Maximum zeroth-order general Randi\'{c} index of orientations of trees, unicyclic and bicyclic graphs with given matching number

TL;DR

This paper determines the maximum zeroth-order general Randić index for orientations of trees, unicyclic, and bicyclic graphs based on their matching number and order, contributing to graph theory and network analysis.

Contribution

It introduces the maximum zeroth-order general Randić index for specific graph classes with given matching number, expanding understanding of graph orientation properties.

Findings

Maximum index for oriented trees, unicyclic, and bicyclic graphs identified.

Results relate the index to matching number and graph order.
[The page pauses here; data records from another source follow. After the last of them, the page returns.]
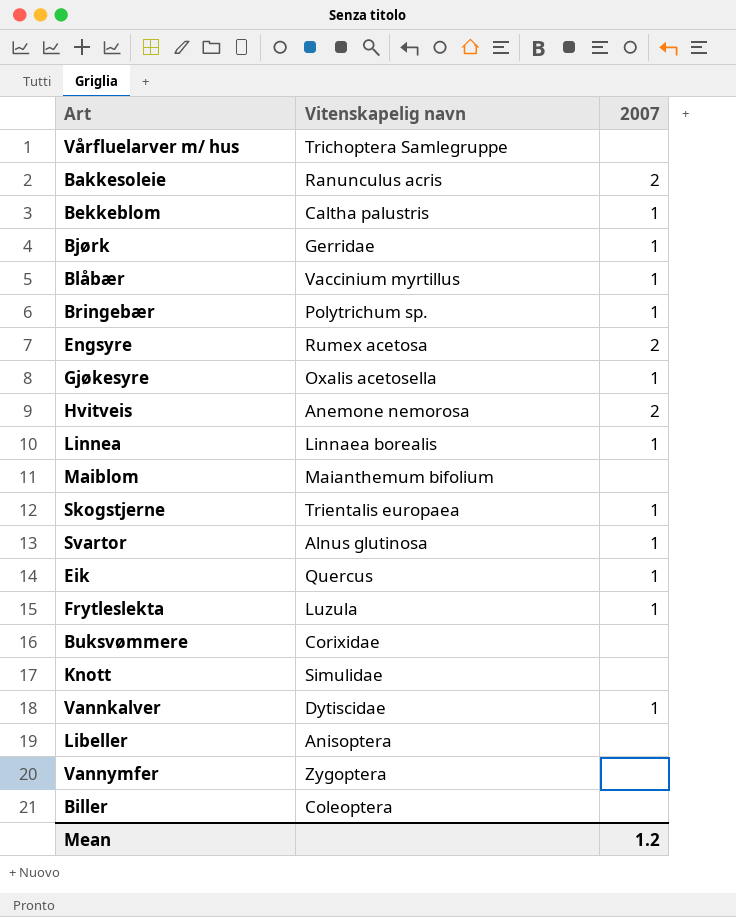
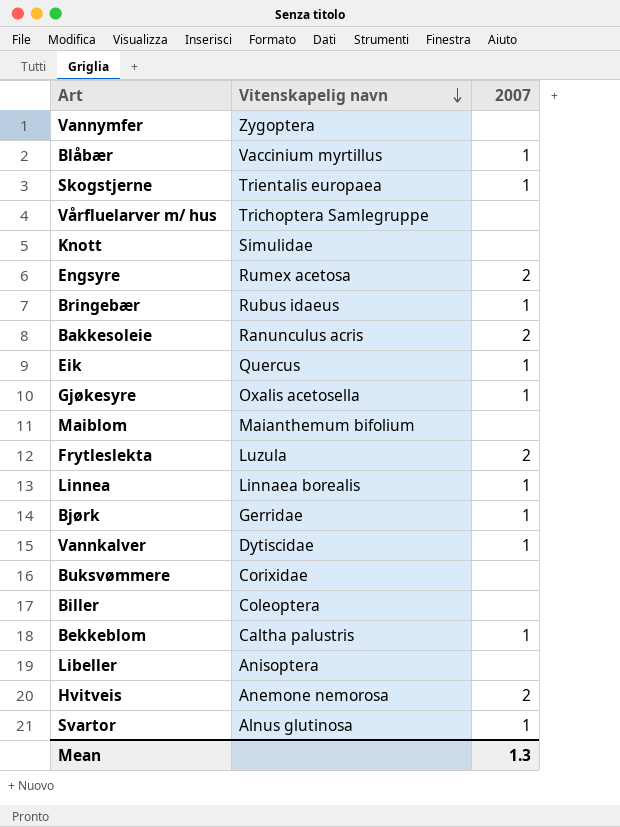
row order: none -> Vitenskapelig navn descending
Bringebær | Vitenskapelig navn: Polytrichum sp. -> Rubus idaeus
Frytleslekta | 2007: 1 -> 2
Mean | 2007: 1.2 -> 1.3

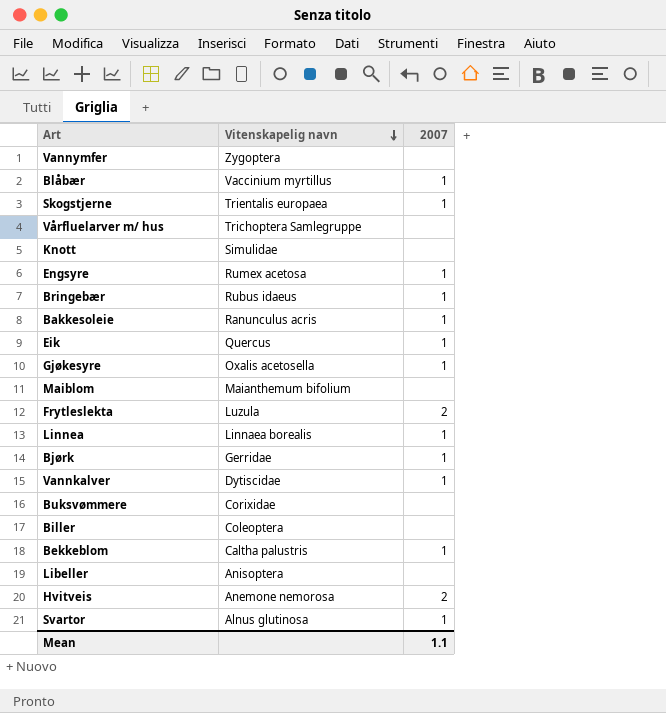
Engsyre | 2007: 2 -> 1
Bakkesoleie | 2007: 2 -> 1
Mean | 2007: 1.3 -> 1.1

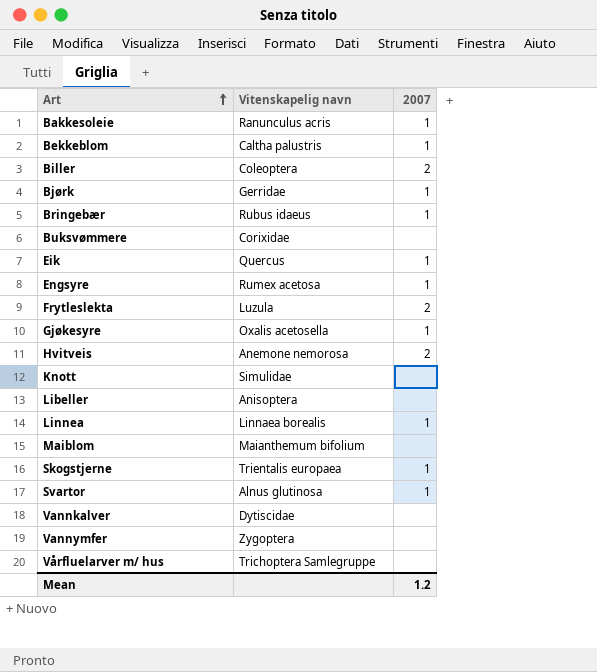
row order: Vitenskapelig navn descending -> Art ascending
row Blåbær: Vaccinium myrtillus | 1 -> none
Biller | 2007: none -> 2
Vannkalver | 2007: 1 -> none
Mean | 2007: 1.1 -> 1.2

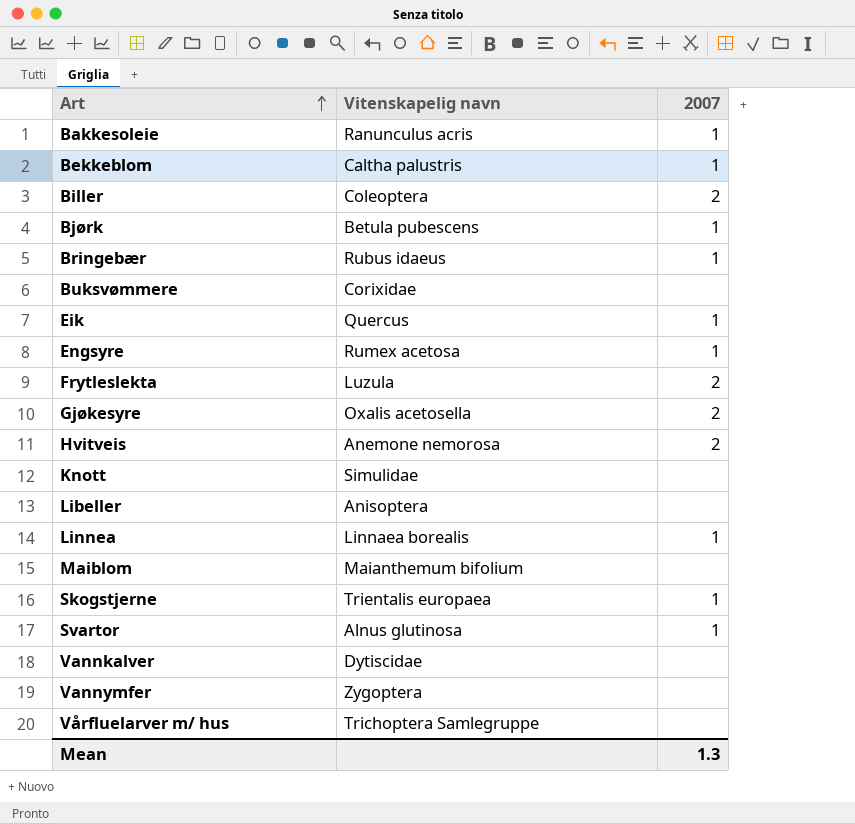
Bjørk | Vitenskapelig navn: Gerridae -> Betula pubescens
Gjøkesyre | 2007: 1 -> 2
Mean | 2007: 1.2 -> 1.3

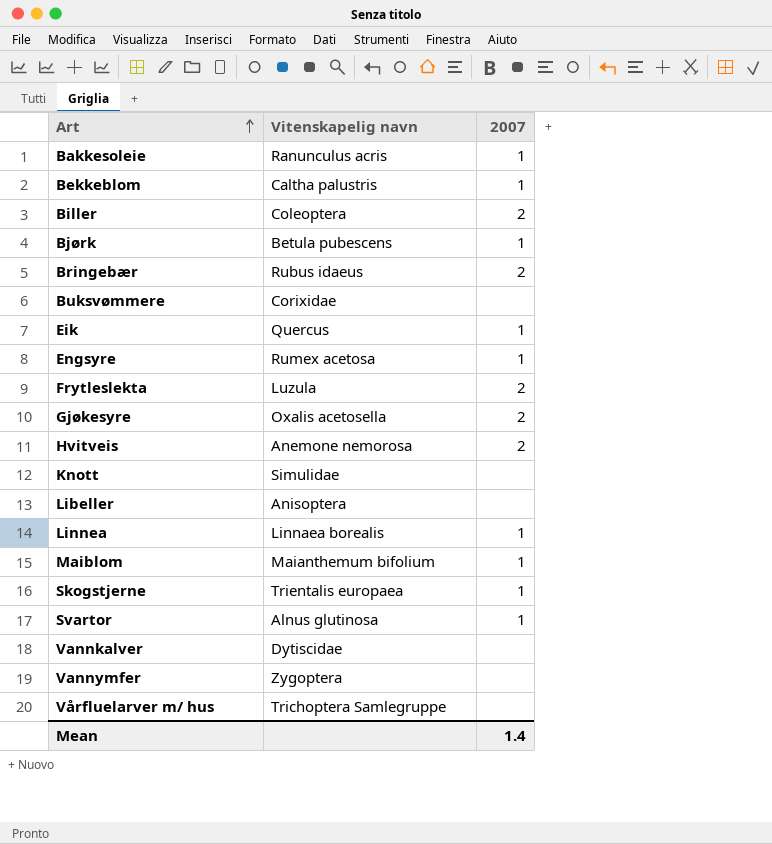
Bringebær | 2007: 1 -> 2
Maiblom | 2007: none -> 1
Mean | 2007: 1.3 -> 1.4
Provides formulas or bounds for the index in these graph classes.

Abstract

The zeroth-order general Randi\'{c} index $R^{0}_{a}$ of a digraph $D$ is the sum of $(d^{+}_{v})^{a}+(d^{-}_{w})^{a}$ over all arcs $vw$ of $D$, where $a$, $d^{+}_{v}$ and $d^{-}_{w}$ are an arbitrary real number, the out-degree of the vertex $v$ and the in-degree of the vertex $w$, respectively. We determine maximum zeroth-order general Randi\'{c} index of oriented trees, unicyclic and bicyclic graphs in terms of matching number and order in this paper.